APPELLATE COURT OF ILLINOIS FIRST JUDICIAL DISTRICT SIXTH DIVISION
Jan 6, 2017
2016 Ill. App. 153308 (Ill. App. Ct. 2017)

Opinion

No. 1-15-3308

01-06-2017

DESERIE JEFFERS, Plaintiff-Appellee, v. ILLINOIS DEPARTMENT OF EMPLOYMENT SECURITY, DIRECTOR OF ILLINOIS DEPARTMENT OF EMPLOYMENT SECURITY, and THE DEPARTMENT OF EMPLOYMENT SECURITY BOARD OF REVIEW, Defendants-Appellants (CNU ONLINE HOLDINGS LLC c/o EQUIFAX TALX UCM SERVICES, Defendant).


NOTICE: This order was filed under Supreme Court Rule 23 and may not be cited as precedent by any party except in the limited circumstances allowed under Rule 23(e)(1).

Appeal from the Circuit Court of Cook County.

No. 15 L 50457

Honorable Carl Anthony Walker, Judge Presiding.

JUSTICE DELORT delivered the judgment of the court.
Justices Cunningham and Rochford concurred in the judgment.

ORDER

¶ 1 Held: The Board of Review's decision that plaintiff was ineligible for unemployment benefits because she was discharged for misconduct—repeatedly and intentionally misrecording transactions to her benefit—was not clearly erroneous.

¶ 2 Plaintiff Deserie Jeffers filed a claim for benefits under the Unemployment Insurance Act (Act), 820 ILCS 405/100 et seq. (West 2014), after she was fired by "Cash America Net Holdings" (CNU). CNU protested Jeffers's claim, noting that she was discharged for misconduct which occurred during a customer telephone call on January 19, 2015. CNU claimed Jeffers:

"received an outbound call on the dialer at 9:03 a.m. She was in the process of setting up payment arrangements with the customer when the call was lost at 9:08:54 a.m. The customer did not agree to the arrangements prior to the call being disconnected. The time stamp on the account shows that [plaintiff] set up the payment arrangements and noted on the account *** that they were agreed to by the customer at 9:12 a.m. This was a violation of the FDCPA, Fair Debt Collection Practices Act. It was regularly and clearly communicated to all associates the importance of adhering to FDCPA guidelines as well as company and departmental policies and procedures."

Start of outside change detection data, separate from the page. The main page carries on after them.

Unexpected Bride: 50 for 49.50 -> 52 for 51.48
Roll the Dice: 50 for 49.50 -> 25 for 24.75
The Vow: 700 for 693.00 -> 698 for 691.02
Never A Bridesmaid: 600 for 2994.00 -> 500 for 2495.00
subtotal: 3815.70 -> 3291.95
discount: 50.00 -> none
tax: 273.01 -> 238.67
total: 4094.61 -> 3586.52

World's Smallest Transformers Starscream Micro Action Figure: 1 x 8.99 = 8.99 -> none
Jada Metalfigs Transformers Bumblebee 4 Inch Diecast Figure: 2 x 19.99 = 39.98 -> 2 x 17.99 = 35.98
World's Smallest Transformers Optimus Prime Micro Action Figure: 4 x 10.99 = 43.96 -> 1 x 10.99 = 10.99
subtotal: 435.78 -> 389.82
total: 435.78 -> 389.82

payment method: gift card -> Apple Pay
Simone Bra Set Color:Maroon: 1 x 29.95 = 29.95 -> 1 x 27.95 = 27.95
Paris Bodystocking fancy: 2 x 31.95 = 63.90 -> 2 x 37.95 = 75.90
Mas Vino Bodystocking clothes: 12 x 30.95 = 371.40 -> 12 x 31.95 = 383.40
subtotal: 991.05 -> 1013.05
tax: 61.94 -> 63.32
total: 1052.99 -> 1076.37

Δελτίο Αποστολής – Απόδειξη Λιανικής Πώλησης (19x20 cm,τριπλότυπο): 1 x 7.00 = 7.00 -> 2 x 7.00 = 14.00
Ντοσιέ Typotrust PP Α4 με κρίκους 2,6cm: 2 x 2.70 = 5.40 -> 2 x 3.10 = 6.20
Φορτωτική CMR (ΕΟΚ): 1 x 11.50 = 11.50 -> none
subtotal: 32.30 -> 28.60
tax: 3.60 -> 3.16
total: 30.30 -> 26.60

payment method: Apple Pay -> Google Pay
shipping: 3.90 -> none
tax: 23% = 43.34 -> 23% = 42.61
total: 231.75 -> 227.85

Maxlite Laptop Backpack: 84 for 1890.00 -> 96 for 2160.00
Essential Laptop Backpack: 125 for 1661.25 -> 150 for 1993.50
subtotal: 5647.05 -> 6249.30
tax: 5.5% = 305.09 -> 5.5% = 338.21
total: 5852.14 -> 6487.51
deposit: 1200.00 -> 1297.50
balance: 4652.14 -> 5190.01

CNU's protest included a copy of an employee handbook and alleged that Jeffers had been made aware of CNU policy in writing and orally.

¶ 3 CNU also included a copy of a second written warning to Jeffers dated September 13, 2014, advising that she was using her cellphone on the call center floor against CNU policy. The written warning recited that she received a prior verbal warning in May 2014 for a "cellphone" violation and a written warning in September 2013 for a "dresscode" violation. The second written warning was signed by plaintiff in acknowledgement that "failure to meet and sustain the

above stated conduct expectations may result in further disciplinary actions up to and including termination."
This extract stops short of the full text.